Now new research has found that two popular smartphone-based systems –Apple’s CarPlay and Google’s Android Auto – are somewhat simpler and safer to use than the built-in electronics.
Even so, the study, sponsored by the AAA Foundation for Traffic Safety, is hardly a ringing endorsement of the smartphone-based systems, noting that they ”can still create potentially unsafe levels of distraction.”
While CarPlay and Android Auto place less demand on a driver’s attention, the AAA Foundation said the systems still ”should not be used to perform complex tasks when behind the wheel.” According to federal estimates for 2016, the last year for which data are available, driver distraction was a factor in 3,450 U.S. traffic deaths and in hundreds of thousands of injuries.
The study teamed the AAA Foundation, a not-for-profit research and education organization, with researchers from the University of Utah.
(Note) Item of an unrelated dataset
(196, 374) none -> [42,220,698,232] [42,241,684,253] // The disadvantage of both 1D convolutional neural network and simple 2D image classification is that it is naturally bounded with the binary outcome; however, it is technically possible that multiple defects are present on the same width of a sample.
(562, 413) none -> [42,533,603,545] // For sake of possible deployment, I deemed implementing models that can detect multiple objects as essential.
It is the latest phase of their continuing investigation of distraction risks from mobile devices and built-in vehicle electronics–which use buttons, touch screens and voice commands to access infotainment features. Last fall, the foundation rated the distraction risks of infotainment systems in 30 cars and truck from model year 2017. Today, the AAA Foundation released distraction ratings for 10 additional 2017 and 2018 models, along with the study on CarPlay and Android Auto.
The ratings were on a scale that considered the visual (eyes off the road), manual and mental demands of using infotainment features, as well as the time required to complete such tasks as getting directions, making calls and sending texts. Of the 40 vehicles overall, none was rated as creating a low demand on drivers, which would be similar to the demand from listening to the radio or an audiobook.
Eleven of the vehicles generated moderate demand and 29 high to very high demand–which the researchers described as similar to balancing a checkbook while driving. (Ratings of the 40 models are listed here and here).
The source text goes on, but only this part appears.